HEY AGAINSo… things look a little different today. I’ve been playing around with the design to make the newsletter feel a bit more professional (and easier on the eyes). I have kept the same sections and tone just… dressed it up a bit! You’ll still find a practical process tweak, my own take on a tech trend, one of my most talked-about posts, and as always a freebie at the bottom you can actually use. Let me know what you think!

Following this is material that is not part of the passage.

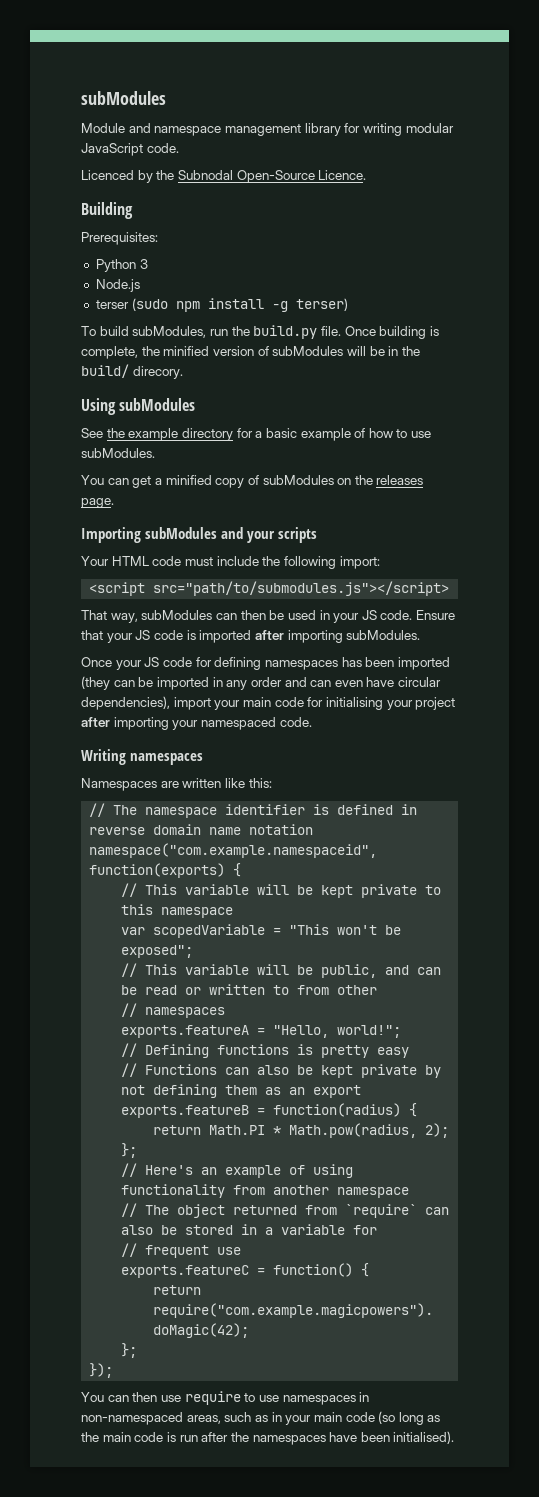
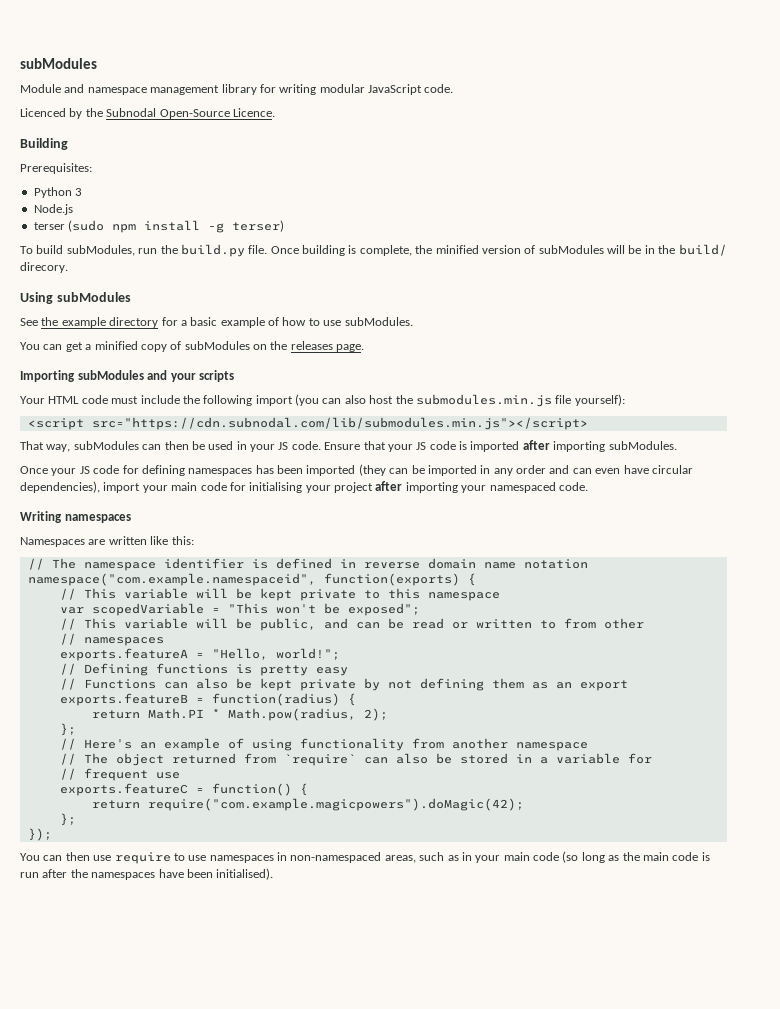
[339,556,380,569] import: -> [255,394,625,407] import (you can also host the submodules.min.js file yourself):
[153,581,450,596] src="path/to/submodules.js"></script> -> [91,417,588,430] src="https://cdn.subnodal.com/lib/submodules.min.js"></script>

And now… | ![]() |
In Today's Issue
The Quiet Fix

ZOMBIE APPROVALS
In case you were wondering what this catchy subject meant, "Zombie approvals" are legacy sign-offs lurking within your procurement workflows.

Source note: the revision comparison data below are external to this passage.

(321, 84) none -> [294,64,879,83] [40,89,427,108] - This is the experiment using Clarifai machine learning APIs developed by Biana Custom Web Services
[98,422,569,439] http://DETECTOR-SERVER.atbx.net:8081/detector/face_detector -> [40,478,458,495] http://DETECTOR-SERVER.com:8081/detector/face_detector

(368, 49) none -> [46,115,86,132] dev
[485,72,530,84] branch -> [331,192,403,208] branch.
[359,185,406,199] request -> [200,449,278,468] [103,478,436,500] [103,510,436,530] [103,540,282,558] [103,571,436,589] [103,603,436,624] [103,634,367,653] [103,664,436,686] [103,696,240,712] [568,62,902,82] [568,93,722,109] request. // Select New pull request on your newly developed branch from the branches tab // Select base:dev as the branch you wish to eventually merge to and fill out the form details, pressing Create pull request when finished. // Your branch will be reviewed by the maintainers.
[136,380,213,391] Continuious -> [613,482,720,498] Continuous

Those that you probably added years ago, now meaningless, but still slowing you down.
They're relics of previous leadership preferences, outdated policies, or overly cautious procedures.
These zombies drain your team's energy, create unnecessary bottlenecks, and most importantly… frustrate your stakeholders!

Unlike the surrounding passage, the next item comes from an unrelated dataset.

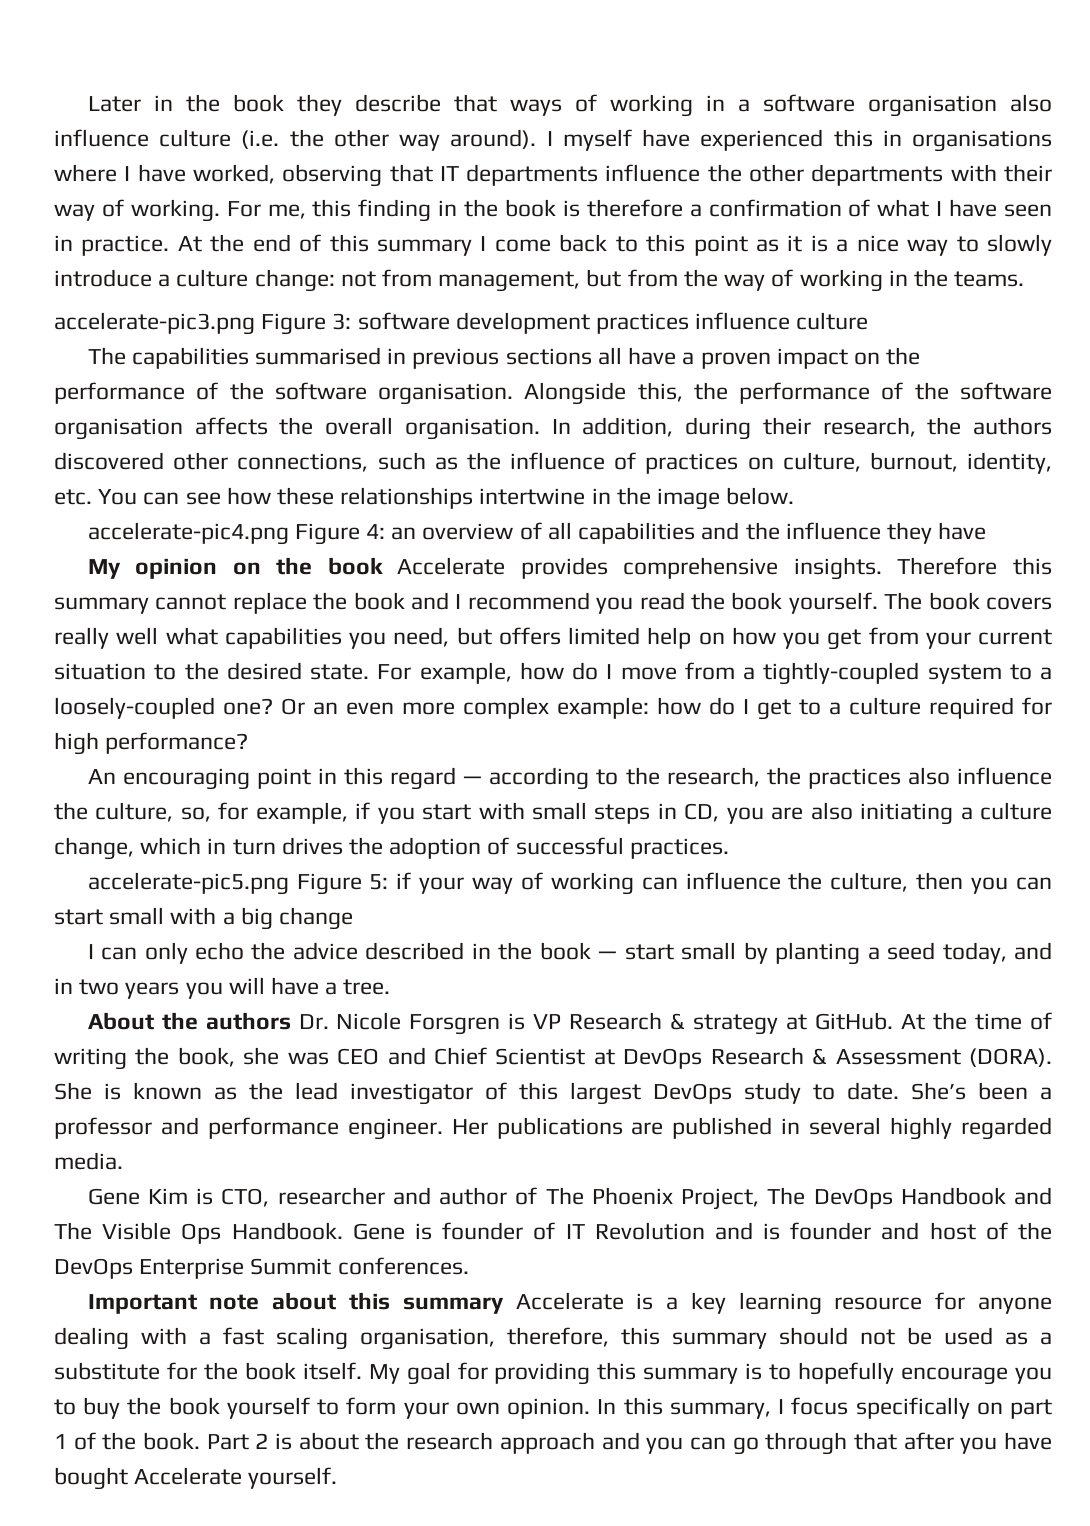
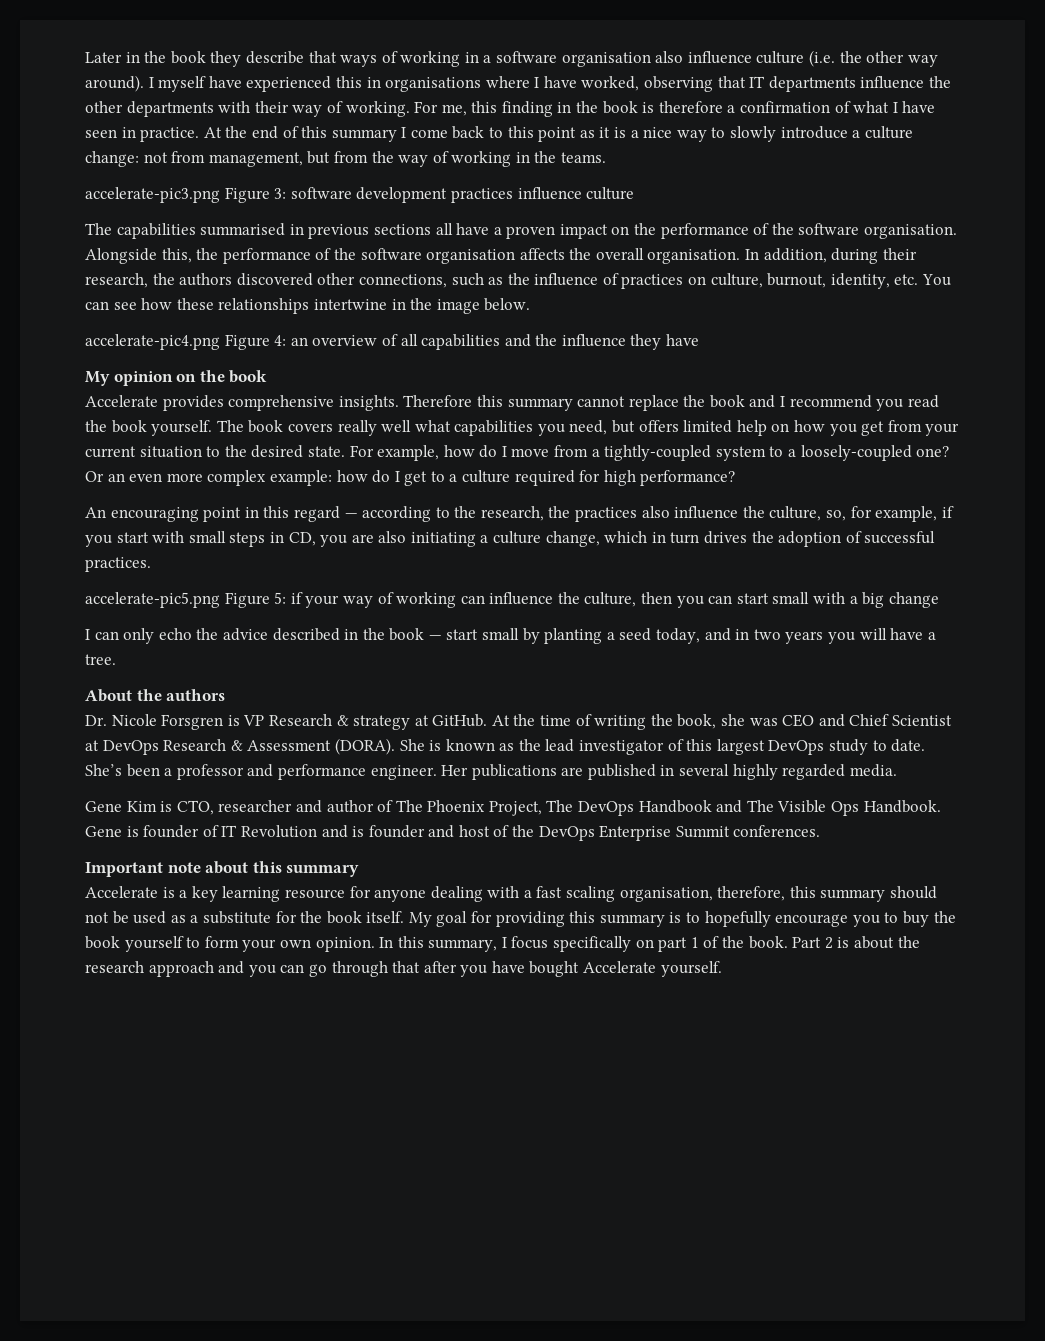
(383, 566) none -> (268, 376) //
(291, 1021) none -> (226, 695) //
(504, 1305) none -> (360, 871) //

Practical examples you might recognise:
Low-value spend sign-offs: Approvals needed for routine items like office stationery or minor IT equipment.
Annual contract renewals: Multiple approvals required annually even when the scope, pricing, and terms haven't changed.
Duplicate legal checks: Legal approvals for standard template agreements already vetted multiple times.
Multiple-budget-holder sign-offs: Having two or more budget holders approve small budget deviations (e.g., under £500).
How to remove your zombie approvals:
List your approvals: Map a quick workflow of your current approval steps (do this today - it shouldn't take longer than 20 minutes!).
Identify unnecessary layers: Highlight any step where the approver is habitually rubber-stamping without meaningful review or challenge.
Get alignment: Propose their removal or delegation (e.g., empower lower-level managers or automate through thresholds).
Communicate clearly: Tell your stakeholders you've simplified the process to speed things up—everyone wins.
This quick, cost-free fix can instantly improve your procurement speed, satisfaction, and reputation.
The Tech Bit

DIGITAL TWINS
Most of what we call procurement is done looking backward.
Reports, audits, reviews.. all attempts to make sense of what already happened.
But every so often, a moment appears when we can turn and look the other way. Not to predict the future (like a gambler) but to sit with it before it arrives.
A Digital Twin offers that kind of moment.
It’s a living model of your procurement landscape. A space where your data moves.
Spend, contracts, suppliers, risk… all shifting in relation to each other, the way things do in real life.
Except here, you can stop time, test a decision, and watch what unfolds.
Just like stepping to the bank of a river just long enough to see where the current is pulling, before you wade in.
There’s no magic in it.
Just a little more attention, a little more time, and the willingness to look ahead instead of behind.
That moment, the pause, the breath, the ability to sense what might happen, is where I think procurement can start to use Digital Twins differently.
The list below that I have created is where I believe a Digital Twin offers unique value you can’t get from a simple dashboard or policy change, but justifies the kind of conscious build this requires.
1. Tail Spend Rationalisation Simulation
We all wants to “fix” tail spend. But few can show what happens after the fix. A digital twin could simulate:
Supplier reduction and its impact on admin cost
Preferred supplier rerouting
Policy enforcement (e.g. P-card thresholds)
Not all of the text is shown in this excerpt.